# Modules

In [1]:
import pandas as pd
import numpy as np
from matplotlib import pyplot as plt
from datetime import datetime, date, time
import seaborn as sns
from scipy import stats
import scipy.stats as st
import glob

# Dataset

The dataset used in this analysis consists of beer reviews from two beer rating websites,**BeerAdvocate** and **RateBeer**, for a period ranging from 2001 to 2017. For each website, we have 5 files:
- users.csv: metadata about reviewers
- beers.csv : metadata about reviewed beers
- breweries.csv : metadata about breweries
- ratings.txt : all reviews given by users, including numerical ratings and sometimes textual reviews
- reviews.txt : only reviews given by users that include both numerical ratings and textual reviews

In our analysis, we will not use textual reviews. Thus, we will only use ratings.txt files and not reviews.txt files, as we will use all reviews, whether or not they include textual reviews.

### Load data into Dataframes

The .csv files are not too large and can efficiently be loaded into DataFrames.

In [2]:
BA_DATA_FOLDER = 'data/BeerAdvocate/'
RB_DATA_FOLDER = 'data/RateBeer/'

BA_USERS = BA_DATA_FOLDER+"users.csv"
BA_BEERS = BA_DATA_FOLDER+"beers.csv"
BA_BREWERIES = BA_DATA_FOLDER+"breweries.csv"

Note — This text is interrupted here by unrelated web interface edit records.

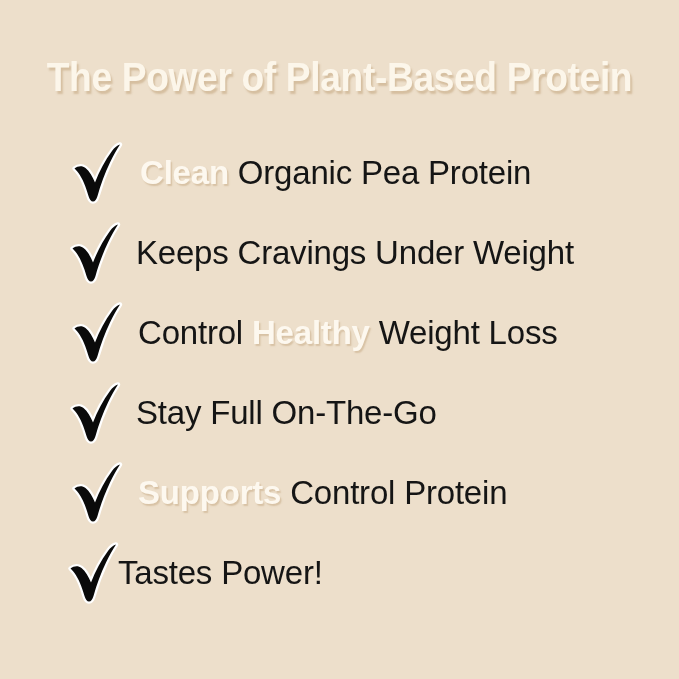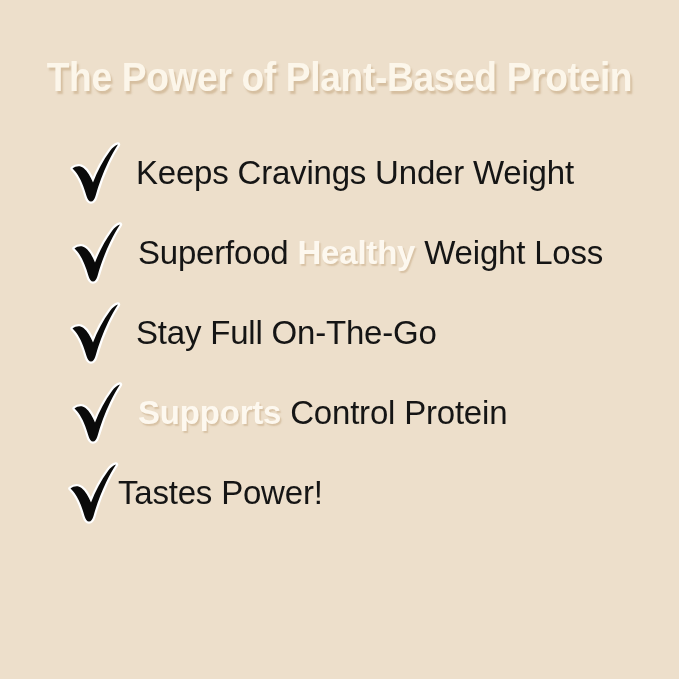"Clean Organic Pea Protein" li.benefit-row { html: none -> <li> <span> <svg> <path></path> </svg> </span> <span><span>Clean</span><span> Organic Pea Protein</span></span> </li> }
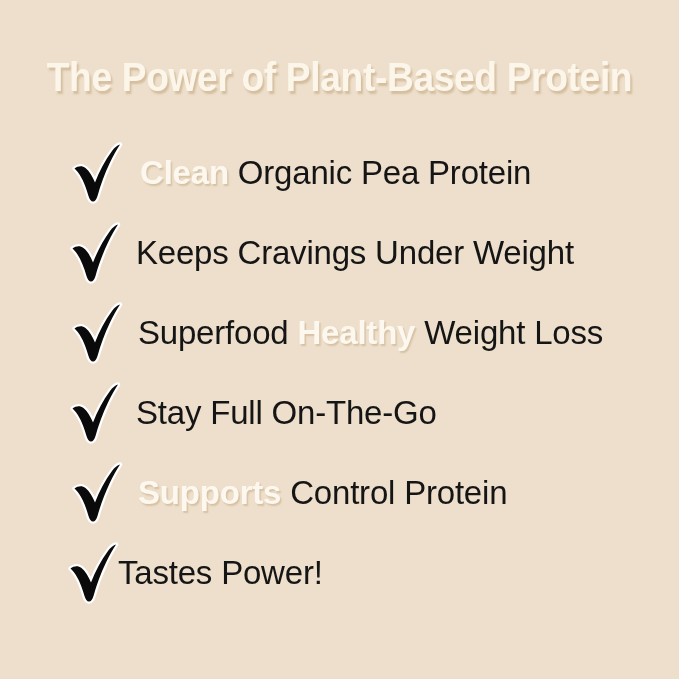"Superfood" span { text: Superfood -> Control }
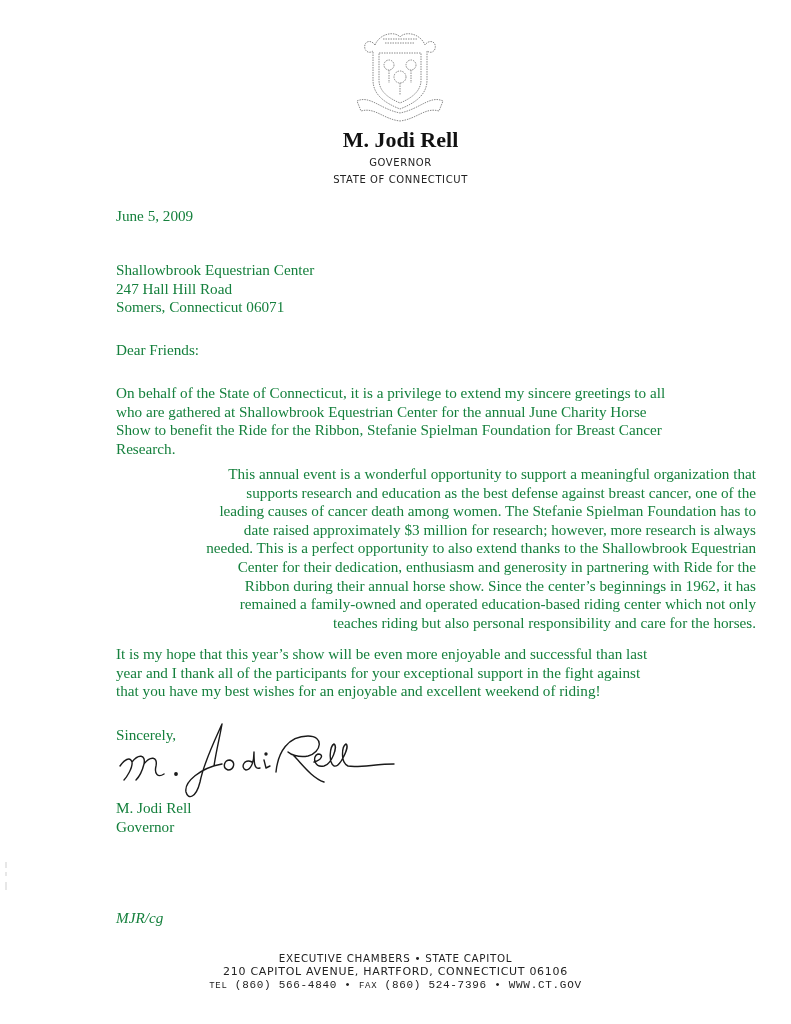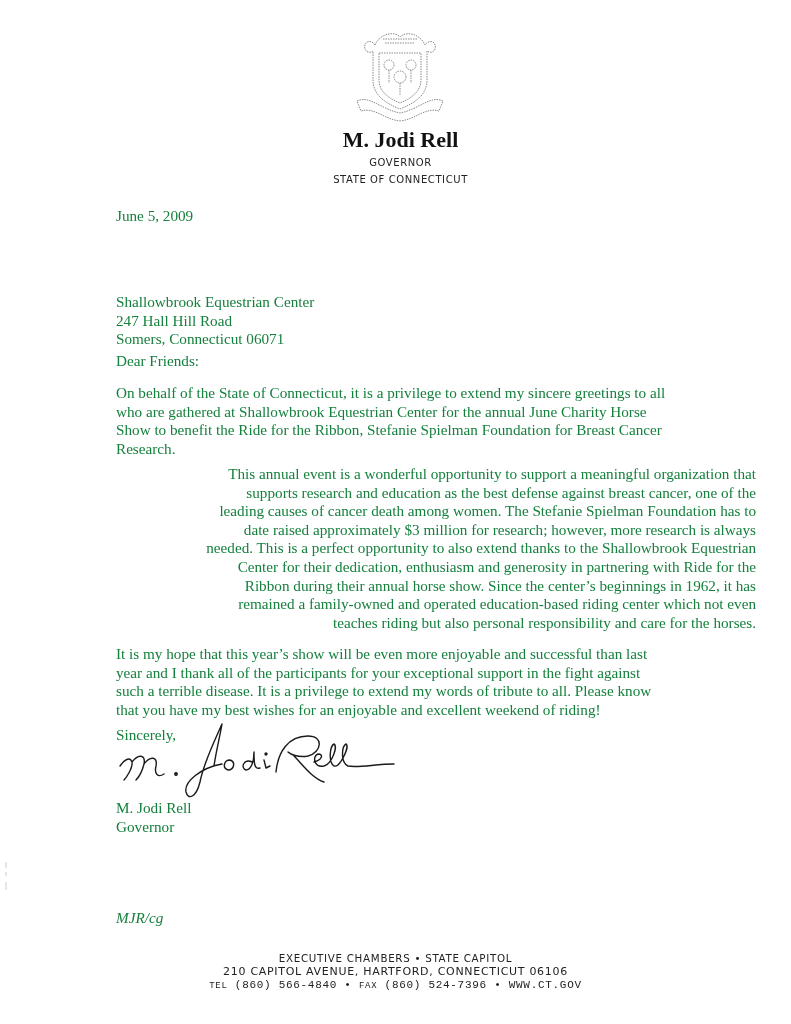"Shallowbrook Equestrian Center" .address { margin-top: 32px -> none }
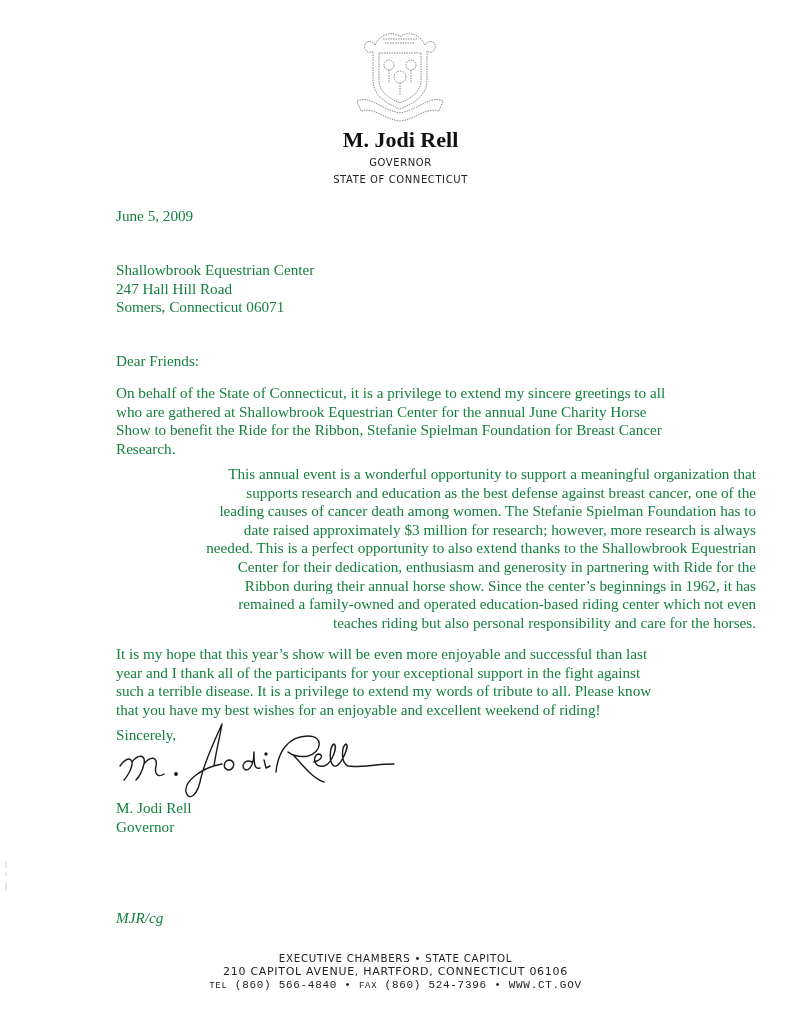"Dear Friends:" .salutation { top: 352px -> 341px }
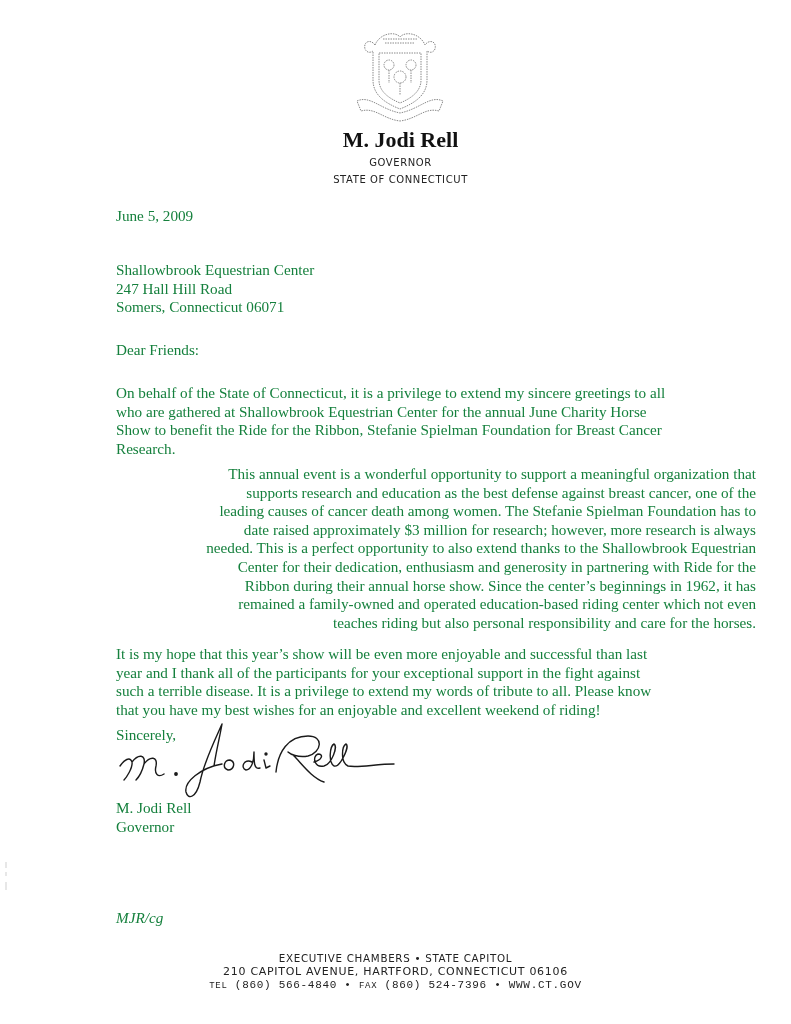"remained a family-owned and operated" p { text: even -> only }
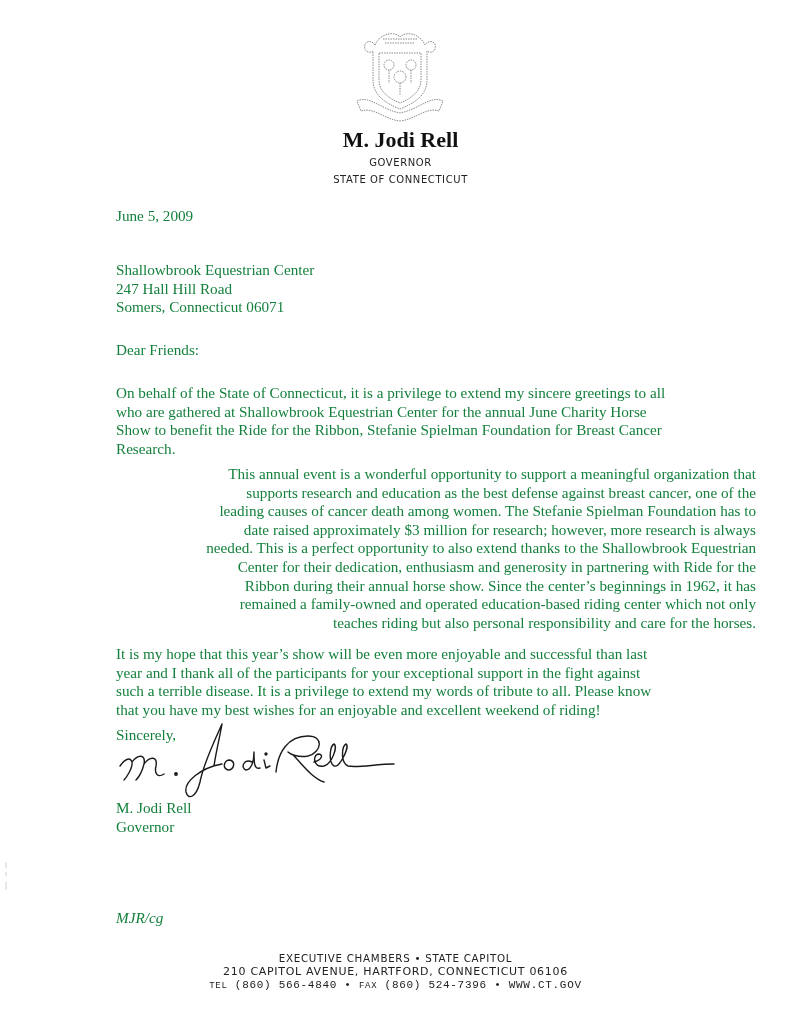"such a terrible disease. It" p { html: <p>such a terrible disease. It is a privilege to extend my words of tribute to all. Please know</p> -> none }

RB_USERS = RB_DATA_FOLDER+"users.csv"
RB_BEERS = RB_DATA_FOLDER+"beers.csv"
RB_BREWERIES = RB_DATA_FOLDER+"breweries.csv"

In [3]:
ba_users = pd.read_csv(BA_USERS)
ba_beers = pd.read_csv(BA_BEERS)
ba_breweries = pd.read_csv(BA_BREWERIES)

rb_users = pd.read_csv(RB_USERS)
rb_beers = pd.read_csv(RB_BEERS)
rb_breweries = pd.read_csv(RB_BREWERIES)

On the other hand, the ratings.txt files are extremely large, and trying to load them directly into DataFrames leads to kernel freezes. In order to circumvent this problem, we wrote a script (review_parser.py, located in src/scripts), which processes each rating file by dividing it into parts, parsing each part, and saving as JSON. In the notebook, we then load the different JSON files into DataFrames, that we concatenate. Dividing the large .txt files into smaller JSON chunks and then loading each chunk separately, avoids trying to load the entire file into memory at once, which can cause kernel freezes due to memory overload. In addition, JSON is a format that pandas can read efficiently.

In [4]:
# Load BeerAdvocate ratings stored in json files into a single DataFrame
ba_json_files = glob.glob(BA_DATA_FOLDER+'*.json')
ba_df_list = [pd.read_json(file) for file in ba_json_files]
ba_ratings = pd.concat(ba_df_list, ignore_index=True)
ba_ratings.head()

  ba_df_list = [pd.read_json(file) for file in ba_json_files]


KeyboardInterrupt: 

In [None]:
# Load RateBeer ratings stored in json files into a single DataFrame
rb_json_files = glob.glob(RB_DATA_FOLDER+'*.json')
rb_df_list = [pd.read_json(file) for file in rb_json_files]
rb_ratings = pd.concat(rb_df_list, ignore_index=True)
rb_ratings.head()

### First look at the data

We will now examine the different DataFrames in more detail.

In [None]:
# explain the columns of users, beers, breweries and ratings DataFrames

**BeerAdvocate beer Dataframe**

In [None]:
ba_beers.sample(4)

Let us explain the different columns of the BeerAdvocate beer Dataframe, in which each row is a beer:
- beer_id, beer_name, brewery_id, brewery_name, style are explicit
- nbr_ratings: total number of reviews for that beer, whether or not they include textual reviews
- nbr_reviews: number of reviews for that beer that include textual reviews
- avg: average rating (out of 5) given to the beer based on user ratings
- ba_score: the BeerAdvocate score assigned to the beer, which corresponds to the beer's overall rating within its style category, calculated using a trimmed mean and a custom Bayesian formula that adjusts for the beer's style, balancing the score based on the number of ratings and the style's average
- bros_score: beer rating given by the site’s founders
- abv: 'Alcohol by volume', which indicates the percentage of alcohol content in the beer
- avg_computed: average rating (out of 5) recalculated using a weighted sum of the different aspect ratings
- zscore: z-score of the beer's average rating, which is a statistical measure that indicates how many standard deviations the average rating is from the mean of all ratings from the BeerAdvocate dataset
- nbr_matched_valid_ratings: number of valid ratings for beers that were successfully matched between two BeerAdvocate and RateBeer
- avg_matched_valid_ratings: average rating of those matched and valid ratings across the sites

The last two columns are related to the analysis performed by Robert West and Gael Lederrey in the following paper: https://dlab.epfl.ch/people/west/pub/Lederrey-West_WWW-18.pdf.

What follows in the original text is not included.